Notre raison, de même, nous fait voir qu’un seul corps n’est pas en même temps en divers lieux ni deux corps en un même lieu ; mais cela doit s’entendre de la condition naturelle des corps, parce que ce serait un défaut de raison de s’imaginer que, notre esprit étant fini, il pût comprendre jusqu’où peut aller la puissance de Dieu qui est infinie ; et ainsi lorsque les hérétiques, pour détruire les mystères de la foi, comme la Trinité, l’Incarnation et l’Eucharistie, opposent ces prétendues impossibilités qu’ils tirent de la raison, ils s’éloignent en cela même visiblement de la raison, en prétendant pouvoir comprendre par leur esprit l’étendue infinie de la puissance de Dieu[1]. C’est pourquoi il suffit de répondre à toutes ces objections ce que saint Augustin dit sur le sujet même de la pénétration des corps : Sed nova sunt, sed insolita sunt, sed contra naturæ cursum notissimum sunt, quia magna, quia mira, quia divina, et eo magis vera, certa, firma.


CHAPITRE XIII

Quelques règles pour bien conduire sa raison dans la croyance des événements qui dépendent de la foi humaine.

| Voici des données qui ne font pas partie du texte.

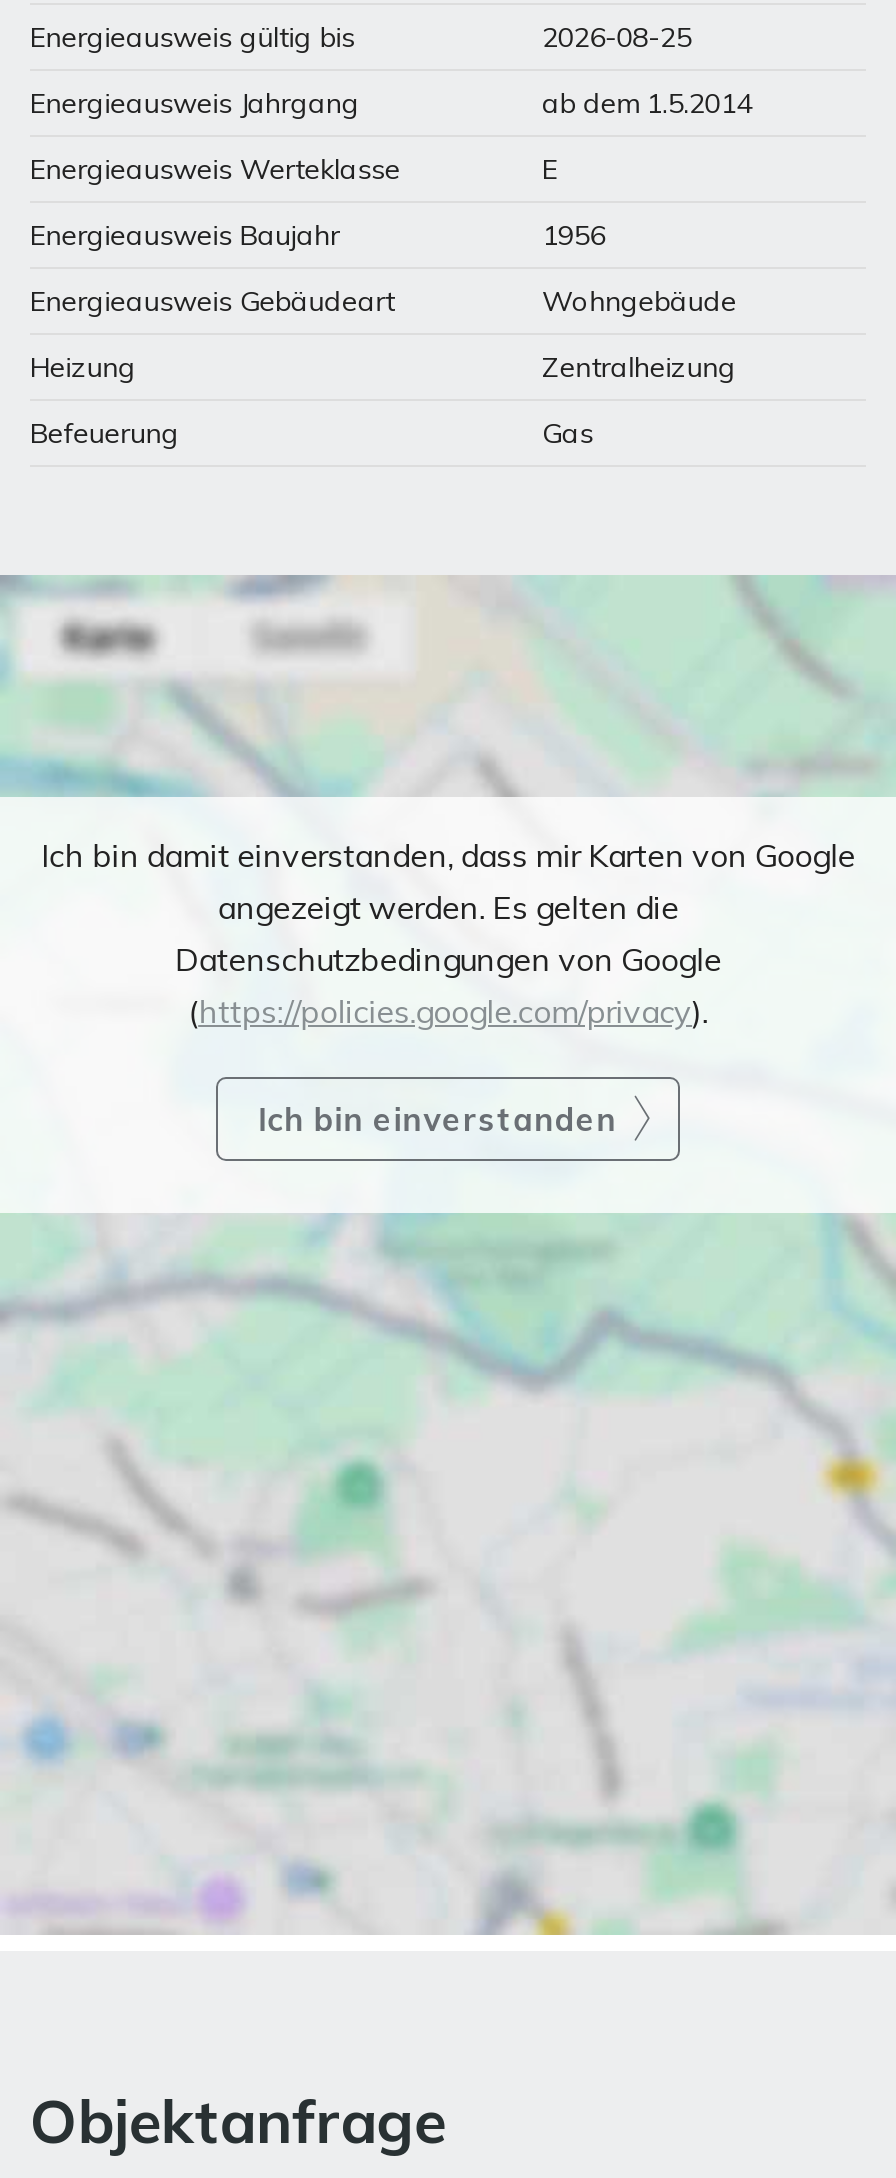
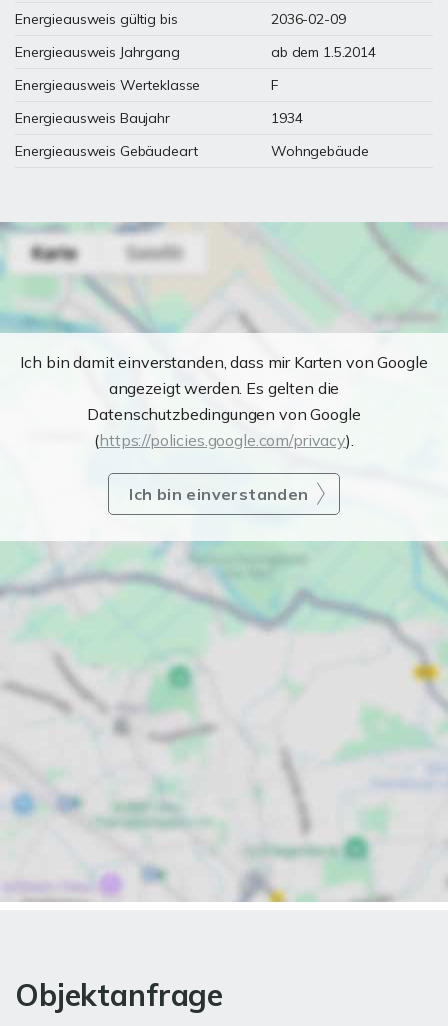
[542,19,691,55] 2026-08-25 -> [271,10,346,28] 2036-02-09
[542,151,558,187] E -> [271,76,278,94] F
[542,217,605,253] 1956 -> [271,109,302,127] 1934
[30,349,736,451] Heizung | Zentralheizung | Befeuerung | Gas -> none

L’usage le plus ordinaire du bon sens et de cette puissance de notre âme qui nous fait discerner le vrai d’avec le faux n’est pas dans les sciences spéculatives auxquelles il y a si peu de personnes qui soient obligées de s’appliquer[2] ; mais il n’y a guère d’occasion où

  1. L’objection peut se retourner : ceux qui affirment un mystère se prétendent, encore plus que ceux qui le nient, dans les secrets de Dieu.
  2. Arnauld ne se doute point du caractère pratique des plus hautes spéculations scientifiques.